Я хочу преобразовать код в R в MATLAB (не выполнять код R в MATLAB). Код в R выглядит следующим образом:
data_set <- read.csv("lab01_data_set.csv")
# get x and y values
x <- data_set$x
y <- data_set$y
# get number of classes and number of samples
K <- max(y)
N <- length(y)
# calculate sample means
sample_means <- sapply(X = 1:K, FUN = function(c) {mean(x[y == c])})
# calculate sample deviations
sample_deviations <- sapply(X = 1:K, FUN = function(c) {sqrt(mean((x[y == c] - sample_means[c])^2))})
Чтобы реализовать его в MATLAB, я пишу следующее:
%% Reading Data
% read data into memory
X=readmatrix("lab01_data_set(ViaMatlab).csv");
% get x and y values
x_read=X(1,:);
y_read=X(2,:);
% get number of classes and number of samples
K = max(y_read);
N = length(y_read);
% Calculate sample mean - 1st method
% funct1 = @(c) mean(c);
% G1=findgroups(y_read);
% sample_mean=splitapply(funct1,x_read,G1)
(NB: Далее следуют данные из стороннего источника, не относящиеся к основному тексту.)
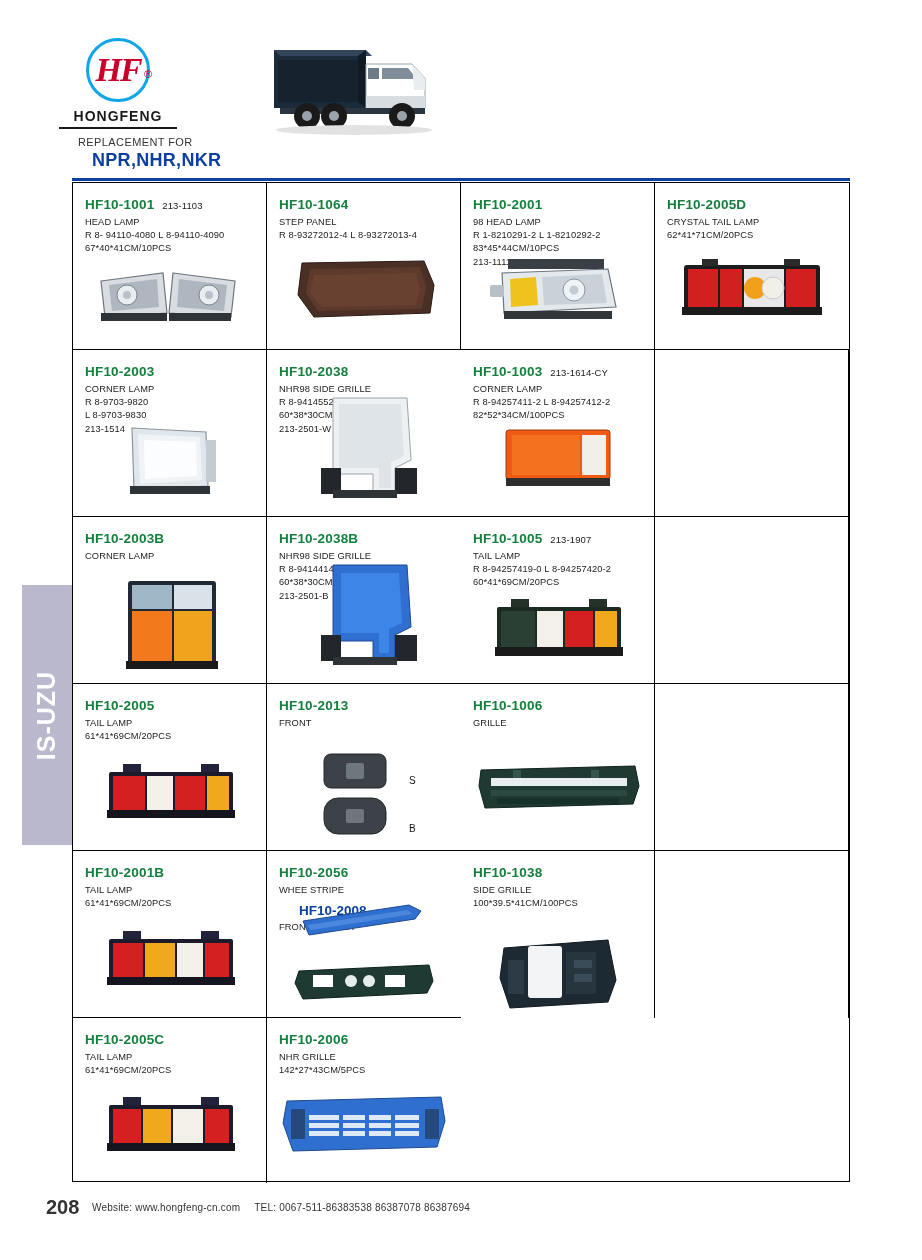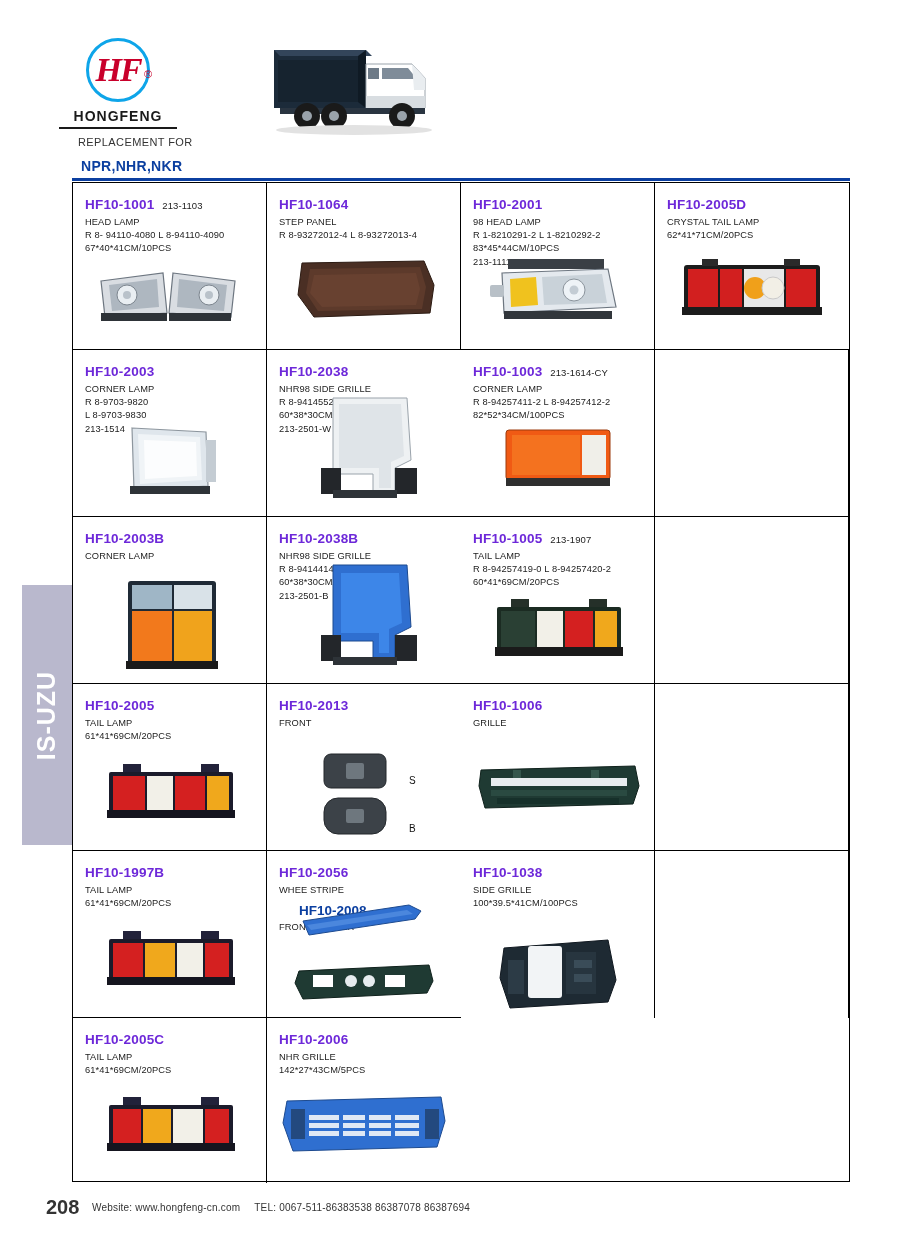"NPR,NHR,NKR" .repl-title { font-size: 14px -> 18px; left: 81px -> 92px; margin-top: 8px -> none }
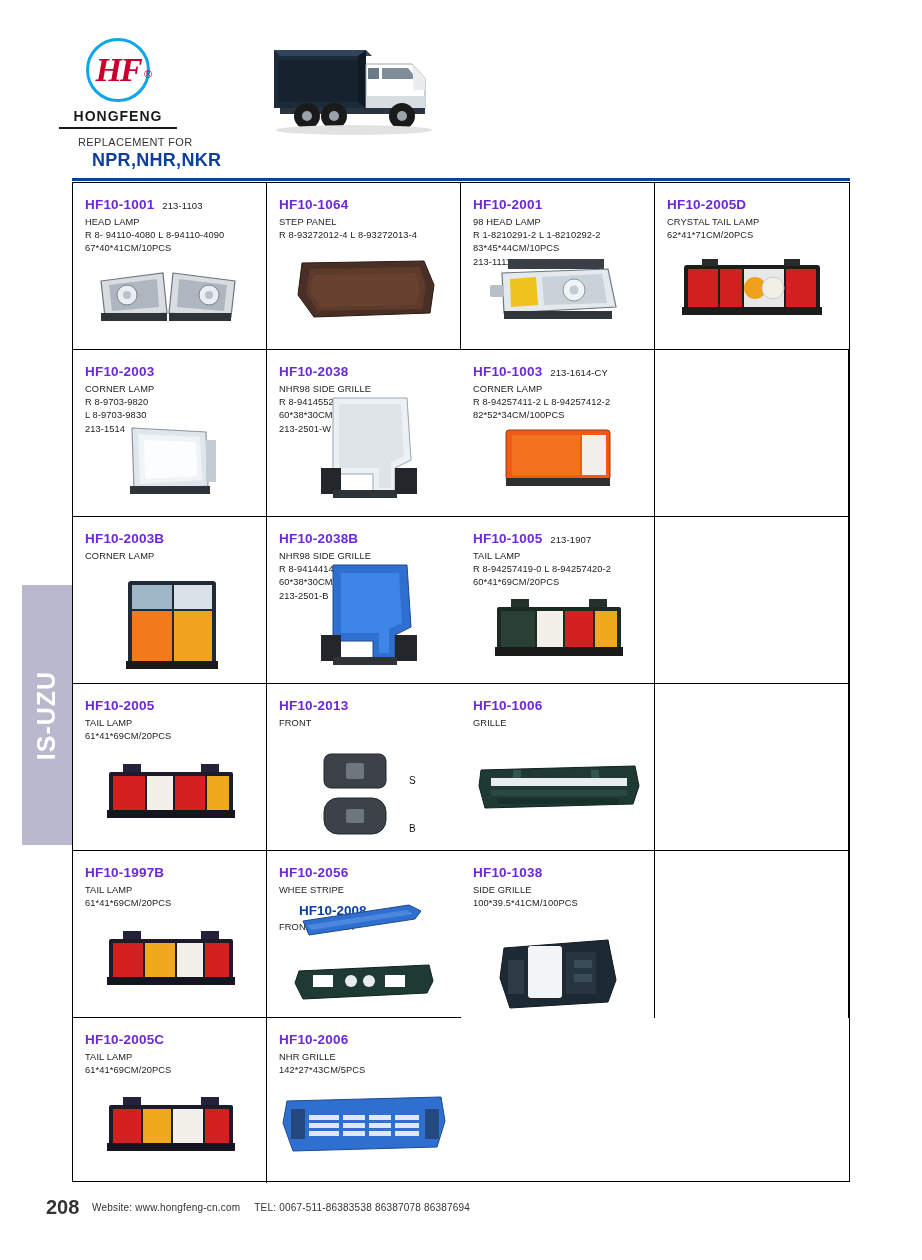"HF10-1001" .code { color: #6d28d9 -> #15803d }
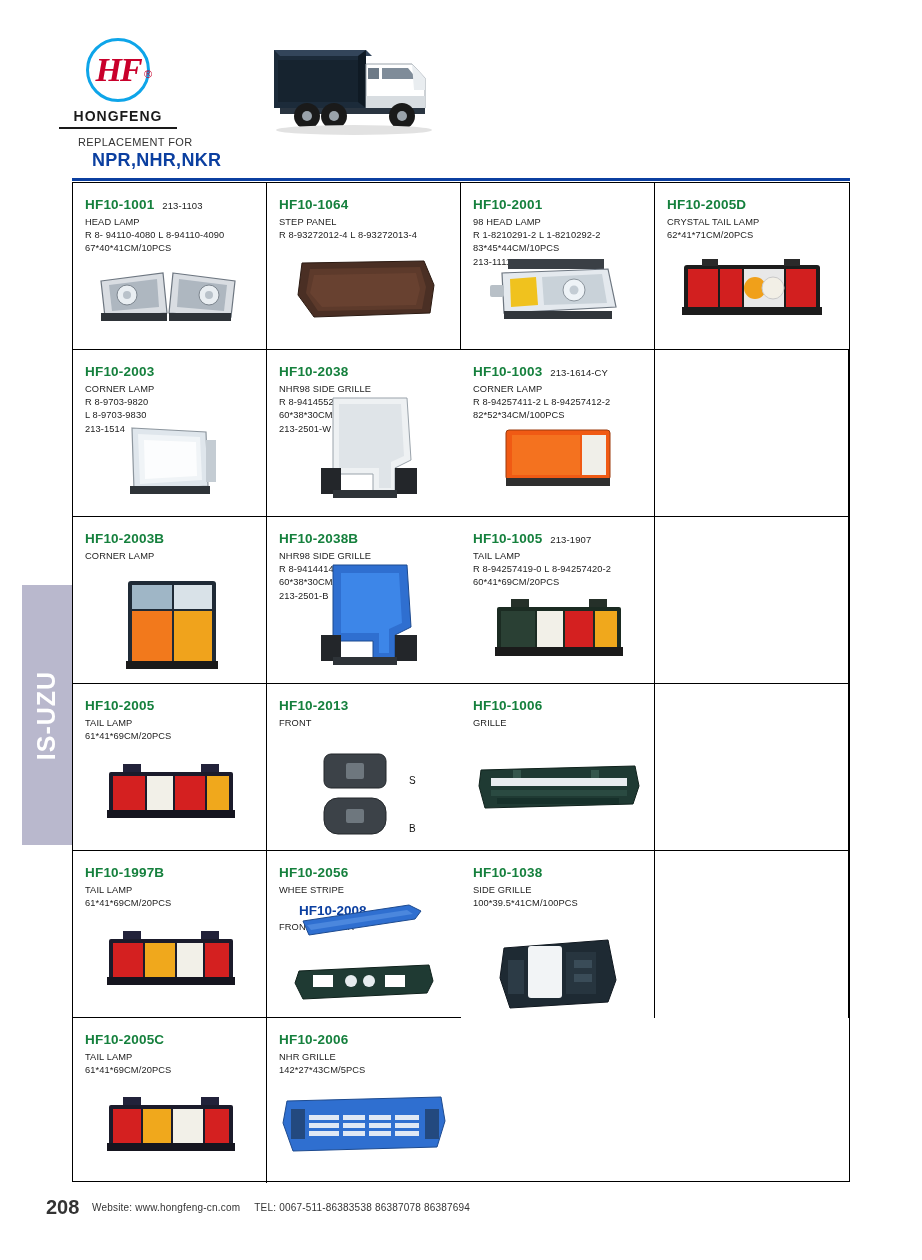"HF10-1997B" span.code { text: HF10-1997B -> HF10-2001B }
% Calculate sample mean - 2nd method
for m=1:3
sample_mean(1,m)=mean(x(y_read == m));
end
sample_mean;
% Calculate sample deviation - 2nd method
for m=1:3
sample_mean=mean(x(y_read == m));
sample_deviation(1,m)=sqrt(mean((x(y_read == m)-sample_mean).^2));
sample_mean1(1,m)=sample_mean;
end
sample_deviation;
sample_mean1;
Как вы видите, я получаю, как вместо этого использовать цикл for в MATLABsapply
в R (как 2-й метод в коде), но не знаю, как использовать функцию (возможно splitaplly
или любую другую).
PS: не знаю, как загрузить данные,извините за эту часть.